The commissioner further expressed that she is deeply disturbed by “the massive number of violations of the rights of children directly linked to the recent demonstrations”, “including the killing of no fewer than 11 children and the injuring of tens more of them, as well as the arrest and detention of children who participated in protests”.

“I am shocked by the 25 allegations of rape, gang rape and other forms of sexual violence against women, girls and men since 25 October 2021. These appalling attacks likewise appear directed at dissuading and deterring protesters - women and girls in particular - from giving public expression to their views, as is their right”, Bachelet explained.

Arbitrary arrests and torture

Bachelet explained that she is concerned about “the pattern of targeted arbitrary arrests and detention of prominent protest organisers and demonstrators either during protests, at their homes, or – in some cases - in hospitals”, but that she welcomed the release of 115 people during Adama Dieng’s visit. 

She highlighted that the Joint Human Rights Office reports that more than 1000 people were arrested for opposing the coup and its consequences between 25 October 2021 and 3 March 2022. “Shockingly, these figures include at least 144 women, and 148 children. Many of those arrested and detained were subjected to ill-treatment at the time of arrest”, Bachelet said.

Other responses

During the Human Rights Council session, the International Federation for Human Rights (FIDH) and its member organisations in Sudan, the African Centre for Justice and Peace Studies (ACJPS), and the Security and Human Rights Monitor (SHRM), also condemned the coup. They called it “a significant setback against the aspirations of Sudanese people”.

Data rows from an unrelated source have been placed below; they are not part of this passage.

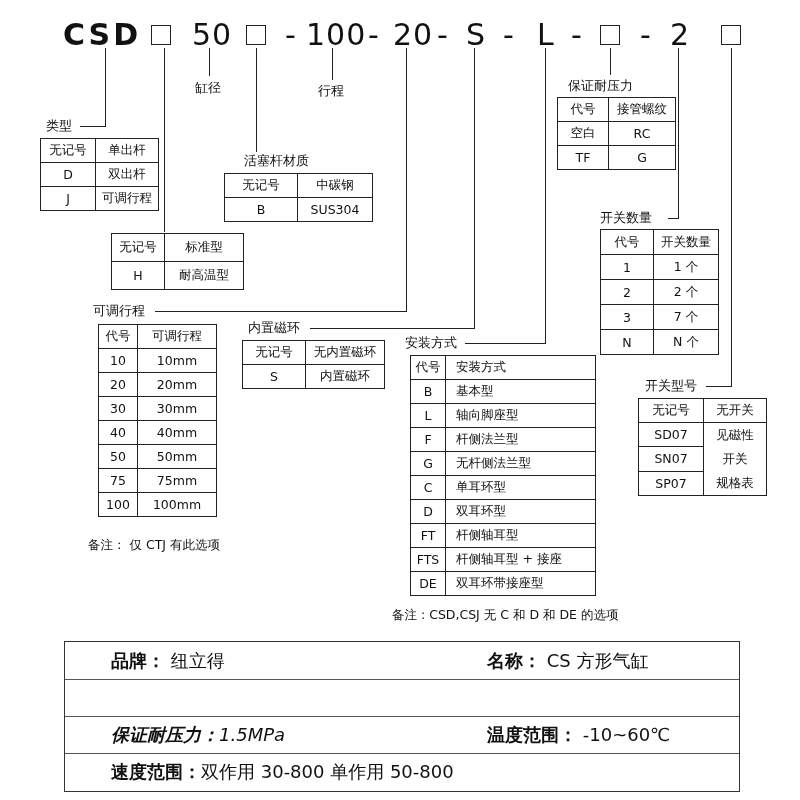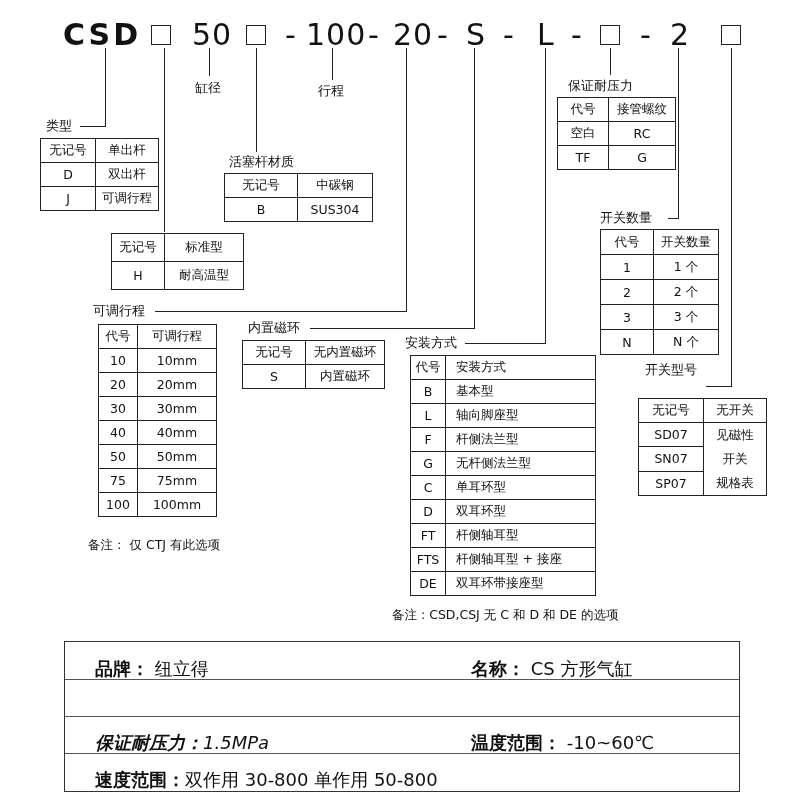--- a/index.html
+++ b/index.html
@@ -12,21 +12,21 @@
   .vl { position:absolute; width:0; border-left:1.5px solid #222; }
   .hl { position:absolute; height:0; border-top:1.5px solid #222; }
   .lbl { position:absolute; font-size:13px; line-height:16px; white-space:nowrap; }
   table.t { position:absolute; border-collapse:collapse; font-size:12.5px; background:#fff; }
   table.t td { border:1.3px solid #222; text-align:center; padding:0 4px; height:23px; white-space:nowrap; }
   table.t td.left { text-align:left; padding-left:10px; }
   .note { position:absolute; font-size:12.5px; white-space:nowrap; }
   .spec { position:absolute; left:64px; top:641px; width:676px; height:151px; border:1.5px solid #333; box-sizing:border-box; }
   .spec-row { position:absolute; left:0; right:0; height:37px; border-bottom:1.3px solid #555; font-size:18px; line-height:37px; }
   .spec-row:last-child { border-bottom:none; }
-  .spec-cell { position:absolute; top:8px; white-space:nowrap; }
+  .spec-cell { position:absolute; top:0; white-space:nowrap;margin-left:16px; }
   .spec-cell b { font-weight:bold; }
 </style>
 </head>
 <body>
 
 <div>
   <span class="code bold" style="left:63px;">CSD</span>
   <div class="box" style="left:151px;"></div>
   <span class="code" style="left:192px;">50</span>
   <div class="box" style="left:246px;"></div>
@@ -72,27 +72,27 @@
   <div class="vl" style="left:678px; top:48px; height:170px;"></div>
   <div class="hl" style="left:668px; top:218px; width:11px;"></div>
 
   <div class="vl" style="left:731px; top:48px; height:338px;"></div>
   <div class="hl" style="left:706px; top:386px; width:26px;"></div>
 </div>
 
 <span class="lbl" style="left:195px; top:80px;">缸径</span>
 <span class="lbl" style="left:318px; top:83px;">行程</span>
 <span class="lbl" style="left:46px; top:118px;">类型</span>
-<span class="lbl" style="left:229px; top:154px;">活塞杆材质</span>
+<span class="lbl" style="left:244px; top:154px;font-family:Liberation Mono, monospace;">活塞杆材质</span>
 <span class="lbl" style="left:568px; top:78px;">保证耐压力</span>
 <span class="lbl" style="left:600px; top:210px;">开关数量</span>
 <span class="lbl" style="left:93px; top:303px;">可调行程</span>
 <span class="lbl" style="left:248px; top:320px;">内置磁环</span>
 <span class="lbl" style="left:405px; top:335px;">安装方式</span>
-<span class="lbl" style="left:645px; top:362px;">开关型号</span>
+<span class="lbl" style="left:645px; top:378px;">开关型号</span>
 
 <table class="t" style="left:40px; top:138px;">
   <tbody>
       <tr>
         <td style="width:46px">无记号</td>
         <td style="width:54px">单出杆</td>
       </tr>
   <tr>
         <td>D</td>
         <td>双出杆</td>
@@ -156,21 +156,21 @@
   <tr>
         <td style="height:24px">1</td>
         <td style="height:24px">1 个</td>
       </tr>
   <tr>
         <td style="height:24px">2</td>
         <td style="height:24px">2 个</td>
       </tr>
   <tr>
         <td style="height:24px">3</td>
-        <td style="height:24px">3 个</td>
+        <td style="height:24px">7 个</td>
       </tr>
   <tr>
         <td style="height:24px">N</td>
         <td style="height:24px">N 个</td>
       </tr>
 </tbody>
   </table>
 
 <table class="t" style="left:98px; top:324px;">
   <tbody>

"Our organisations continue to condemn the military coup which constitutes a significant setback against the aspirations of Sudanese people" - FIDH

“Since their seizing of power, the police, Sudanese Armed Forces (SAF) and Rapid Support Forces (RSF) have used unjustified and disproportionate force against peaceful demonstrators, resulting in at least 82 deaths”, their oral statement read.

They called on the Sudanese government ‘and all its security forces’ to respect the demonstrators’ rights to peaceful assembly and right to life, to release immediately and unconditionally all arbitrary detainees, and to “strictly ensure the safety and dignity of all, including those in custody”.

Additionally, the FIDH expressed its deep concerns “about the intensification of attacks on civilians and inter-communal violence in Darfur since the beginning of the transition in 2019, as well as the failure of the Sudanese authorities to protect their citizens in those regions”.